The ungodly—those who were never begotten from above—follow a parallel but more severe path. They never received the divine seed. Their spirits remained in the earthly condition, cut off from the life of God. In Gehenna, the full weight of divine justice falls on the flesh—”indignation and wrath, tribulation and anguish, on every soul of man who does evil” (Romans 2:8–9). The flesh is crucified involuntarily, the body consumed, the soul purified through the removal of every trace of the flesh’s governance. The heart returns to God. In the Eighth Day, the purified heart receives a terrestrial immortal body—alive, immortal, reconciled through the blood of the Lord Jesus (Colossians 1:20)—but at the lower earthly order, having never been begotten from above.
The person is not annihilated. The heart—the unified inner man, soul and spirit as one entity with two dimensions—survives through death, through Gehenna, and into God’s keeping. The God who formed every spirit from the neshāmâh (Zechariah 12:1; Isaiah 42:5) does not abandon what He made. The blood that was shed on the cross reconciles all things—”whether things on earth or things in heaven” (Colossians 1:20). But the cost of the delay is real. The unfaithful lost the firstborn inheritance—the celestial glory, the Heavenly Jerusalem, the Royal Priesthood. The ungodly never had the opportunity for it in this age. Both are restored in the Eighth Day, but at a lower order than the faithful who cooperated with the Spirit’s transforming work in this present age.
Conclusion: The Provision Is Complete
The Holy Spirit is the gift—the sustaining Presence, the oil in the lamp, the sap of the vine, the tree of life restored. He is given at conversion, and He remains. The divine seed is the talent—the sperma of God planted in the old spirit at the begetting, carrying the divine nature, entrusted for a purpose: that Christ might be formed within, that the believer might be conformed to the image of the Son, that the firstborn inheritance might be secured at His appearing. The new spirit is the harvest—the heavenly-order creation that grows from the seed in the prepared soil of the old spirit, from glory to glory, until the believer is ready for the celestial body at the resurrection of life.
What can be forfeited is the divine seed—and with it the firstborn inheritance: having Christ formed within, being made like the Lord Jesus, receiving a celestial body, entering the Heavenly Jerusalem as a member of the Royal Priesthood. Not because God revokes His gift—the Holy Spirit remains—but because the believer buries the seed through neglect, grieves the Spirit through sin, quenches His sustaining work through resistance, and allows the flesh to choke the growth that would have produced the harvest.
The vine’s sap is still flowing. The oil is still available. The seed is still being planted through the living word. The Spirit is still sustaining, still nourishing, still bearing witness with every willing spirit that the Father’s purpose is to bring many sons and daughters to glory.

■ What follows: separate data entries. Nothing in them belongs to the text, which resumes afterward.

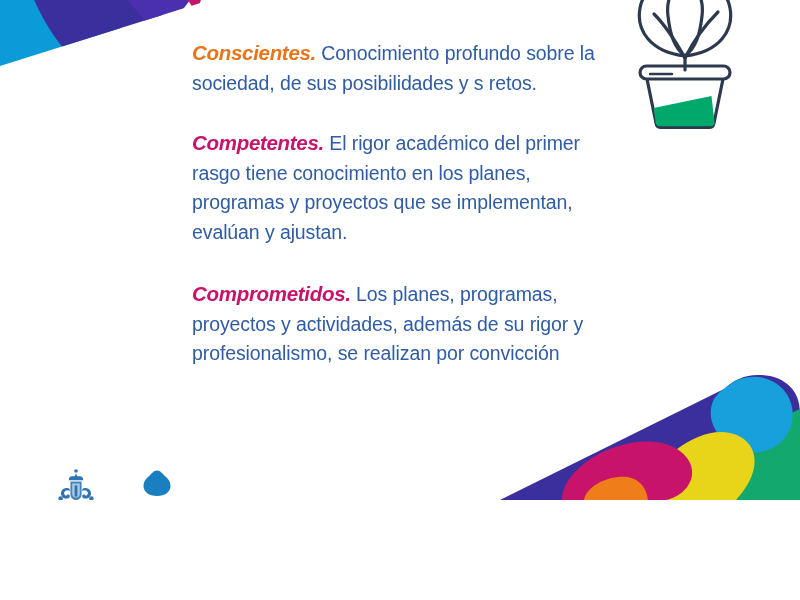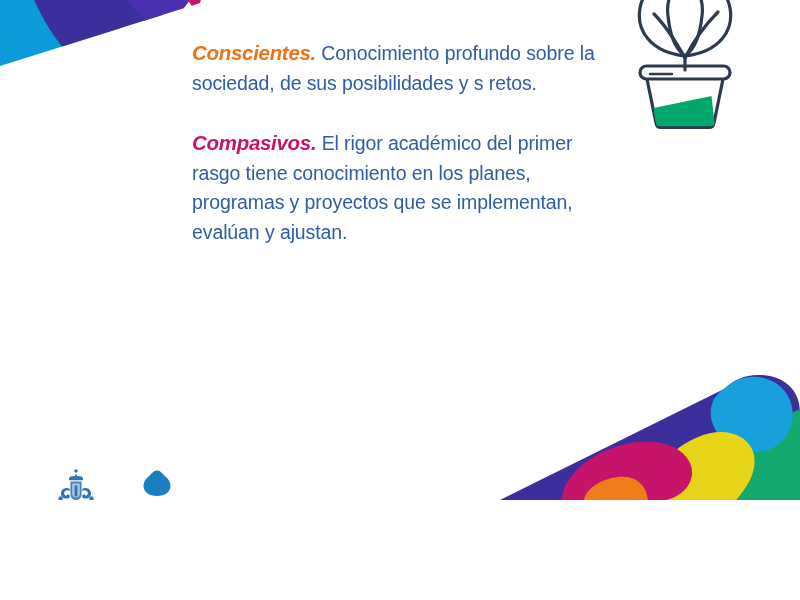--- a/index.html
+++ b/index.html
@@ -139,25 +139,29 @@
   </svg>
 
   <div class="content">
 
     <p class="trait p1">
       <span class="trait-term accent-orange">Conscientes.</span>
       <span class="trait-body">Conocimiento profundo sobre la sociedad, de sus posibilidades y s retos.</span>
     </p>
 
     <p class="trait p2">
-      <span class="trait-term accent-magenta">Compasivos.</span>
+      <span class="trait-term accent-magenta">Competentes.</span>
       <span class="trait-body">El rigor académico del primer rasgo tiene conocimiento en los planes, programas y proyectos que se implementan, evalúan y ajustan.</span>
     </p>
 
 
+    <p class="trait p4">
+      <span class="trait-term accent-magenta">Comprometidos.</span>
+      <span class="trait-body">Los planes, programas, proyectos y actividades, además de su rigor y profesionalismo, se realizan por convicción</span>
+    </p>
 
   </div>
 
   <svg class="crest-mark" viewBox="0 0 48 42" aria-hidden="true">
     <g fill="#2e74b5">
       <circle cx="24" cy="4" r="1.8"></circle>
       <path d="M24,6.5 L25.6,10 L22.4,10 Z"></path>
       <path d="M17,12 C 17,10.4 18.3,9.3 20,9.3 L28,9.3 C 29.7,9.3 31,10.4 31,12 L31,13.2 L17,13.2 Z"></path>
       <path d="M18.4,14.4 L29.6,14.4 L29.6,27 C 29.6,30.6 27.2,33 24,33 C 20.8,33 18.4,30.6 18.4,27 Z" opacity="0.88"></path>
       <path d="M20.2,16.6 L27.8,16.6 L27.8,26.6 C 27.8,29 26.3,30.6 24,30.6 C 21.7,30.6 20.2,29 20.2,26.6 Z" fill="#ffffff" opacity="0.55"></path>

The question is the same one it has always been: will the soil receive the seed, clear the thorns, and bear the fruit? Or will the thorns choke the word, the oil run out, and the talent be buried in the ground?
The provision is complete. The Spirit is given. The seed is planted. The word is living and powerful. Everything needed for the transformation of the spirit—from the earthly nature to the heavenly nature, from the image of Adam to the image of the Last Adam, the heavenly Man—has been freely provided.
“Watch therefore, for you know neither the day nor the hour in which the Son of Man is coming” (Matthew 25:13).